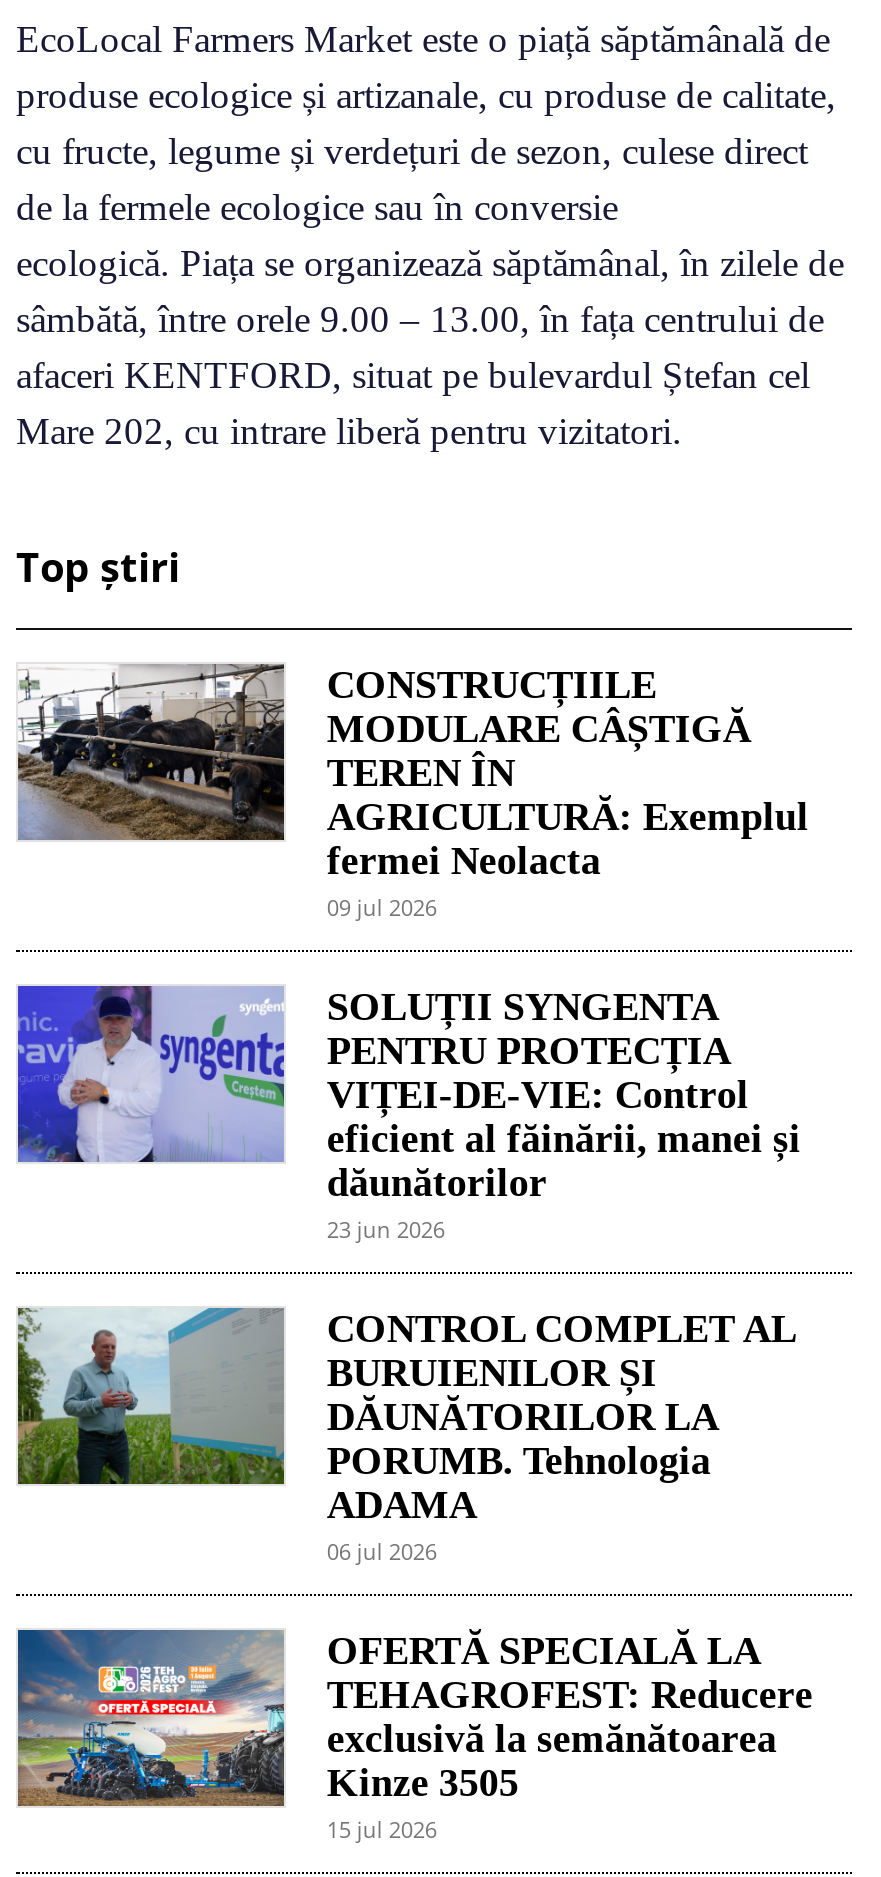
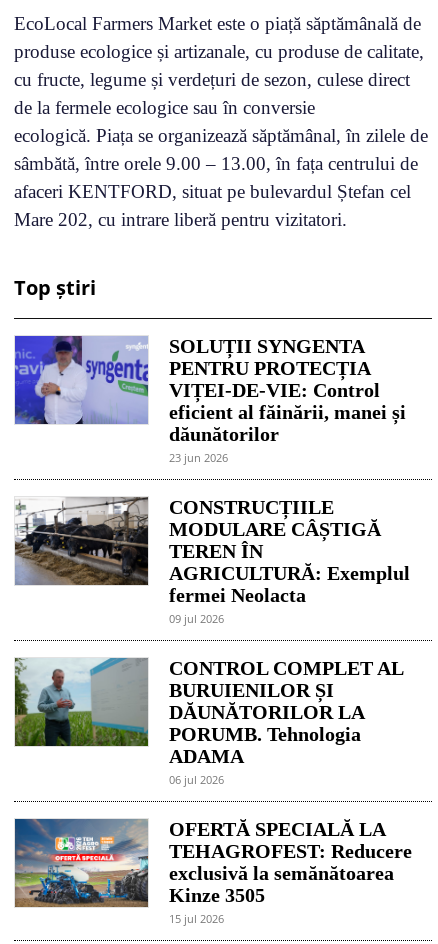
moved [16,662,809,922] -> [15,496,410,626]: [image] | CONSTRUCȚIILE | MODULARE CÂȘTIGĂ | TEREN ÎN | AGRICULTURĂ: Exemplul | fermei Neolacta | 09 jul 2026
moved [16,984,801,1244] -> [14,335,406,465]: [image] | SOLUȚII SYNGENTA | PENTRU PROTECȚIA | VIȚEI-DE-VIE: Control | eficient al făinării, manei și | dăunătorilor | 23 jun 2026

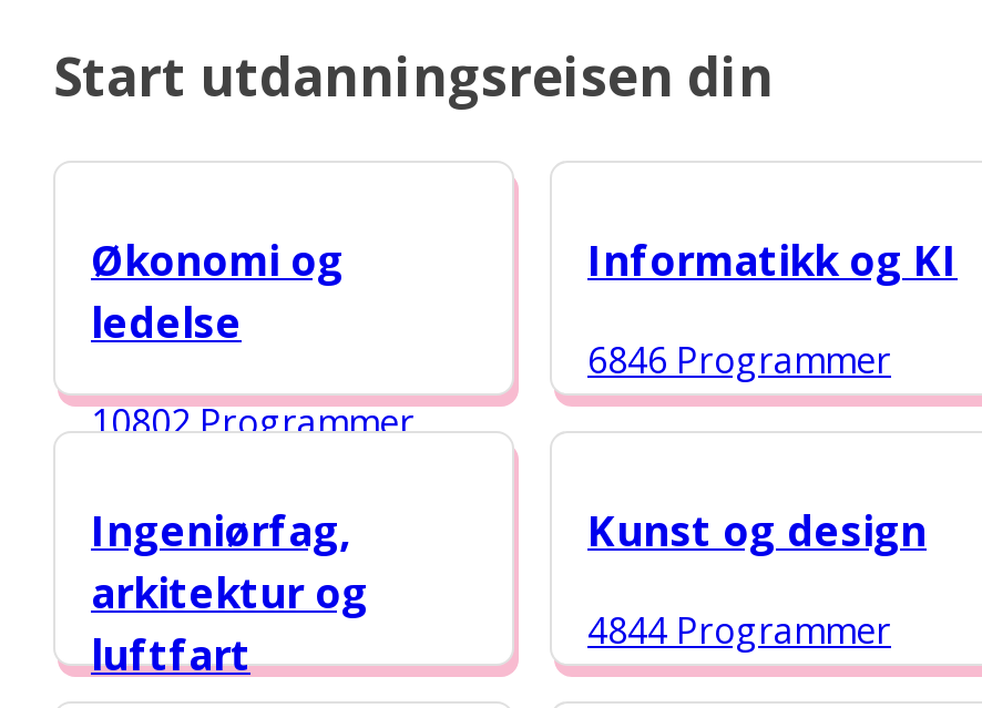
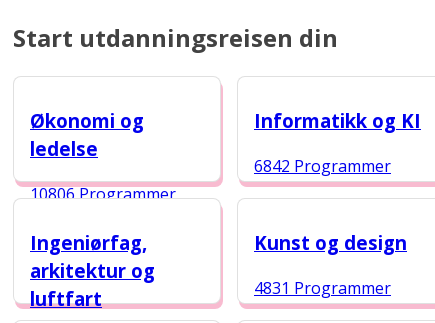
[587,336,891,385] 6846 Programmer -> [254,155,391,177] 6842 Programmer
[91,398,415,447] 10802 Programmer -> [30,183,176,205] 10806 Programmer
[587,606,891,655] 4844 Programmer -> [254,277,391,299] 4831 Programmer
* * *
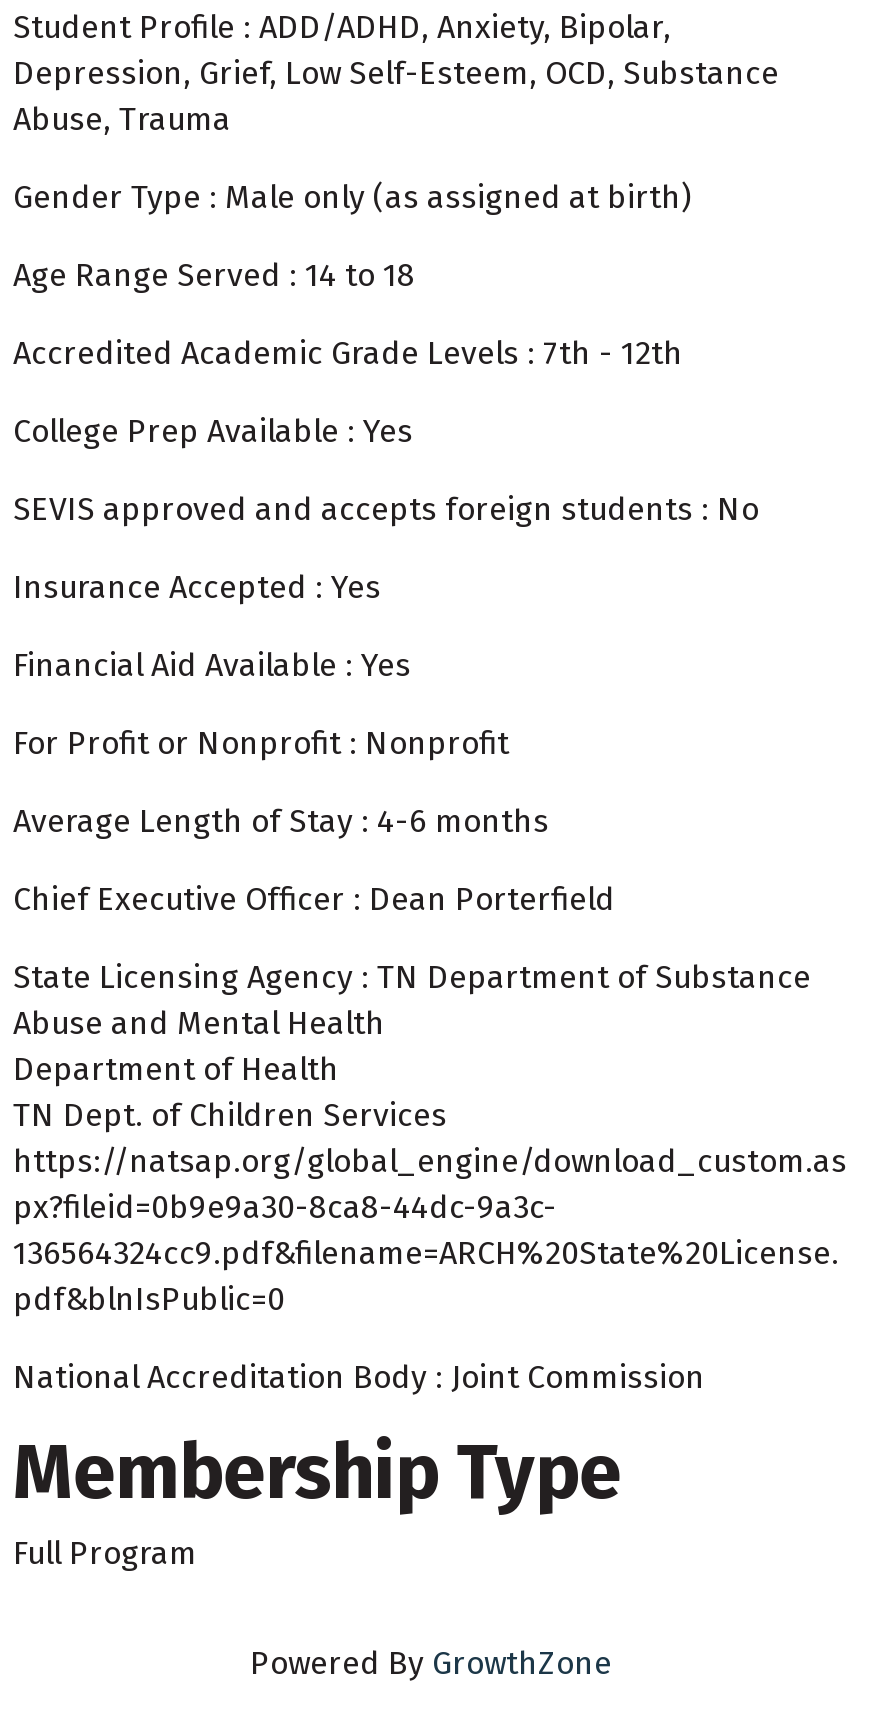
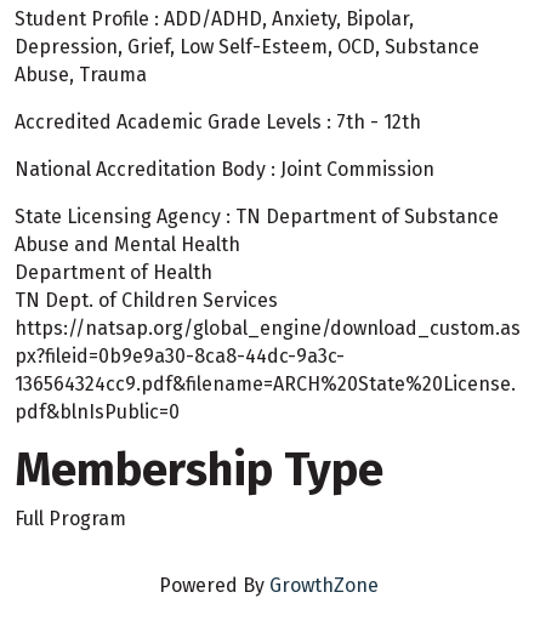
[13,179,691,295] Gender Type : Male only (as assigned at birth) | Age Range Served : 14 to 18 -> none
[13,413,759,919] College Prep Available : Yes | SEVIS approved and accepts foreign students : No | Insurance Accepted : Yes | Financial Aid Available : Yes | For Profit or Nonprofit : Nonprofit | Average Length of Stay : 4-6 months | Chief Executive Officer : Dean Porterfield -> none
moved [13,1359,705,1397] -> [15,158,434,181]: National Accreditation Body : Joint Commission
* * *
▸ Exercise details: Within the entries above, some lines may contain "none". Report how many, and nothing else.

▸ Your solution: 2